▶ **RECORDS FOR PROCESSING**
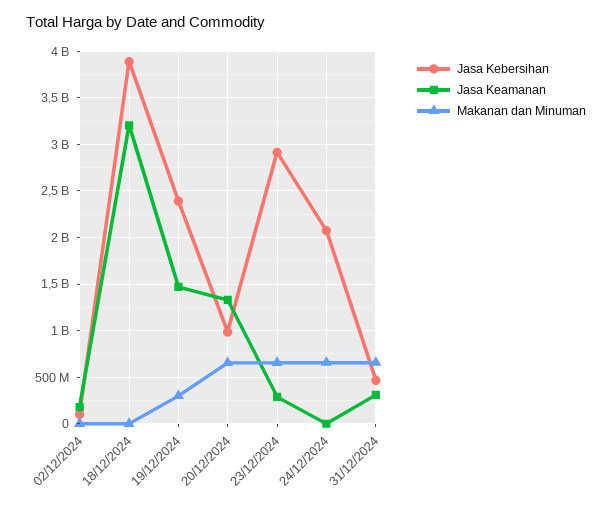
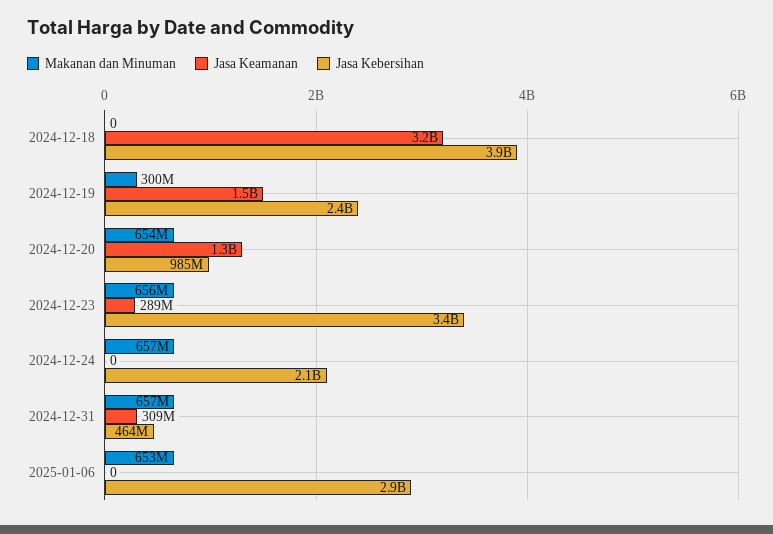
Jasa Kebersihan, 02/12/2024: 100000000 -> none
Jasa Keamanan, 02/12/2024: 200000000 -> none
Makanan dan Minuman, 02/12/2024: 0 -> none
Jasa Kebersihan, 23/12/2024: 2900000000 -> 3400000000
Makanan dan Minuman, 2025-01-06: none -> 653000000
Jasa Keamanan, 2025-01-06: none -> 0
Jasa Kebersihan, 2025-01-06: none -> 2900000000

▶ **TASK TO CARRY OUT**
Word for word, repeat each record above; leave out every picture.

▶ **EXERCISE SOLUTION**
Jasa Kebersihan, 02/12/2024: 100000000 -> none
Jasa Keamanan, 02/12/2024: 200000000 -> none
Makanan dan Minuman, 02/12/2024: 0 -> none
Jasa Kebersihan, 23/12/2024: 2900000000 -> 3400000000
Makanan dan Minuman, 2025-01-06: none -> 653000000
Jasa Keamanan, 2025-01-06: none -> 0
Jasa Kebersihan, 2025-01-06: none -> 2900000000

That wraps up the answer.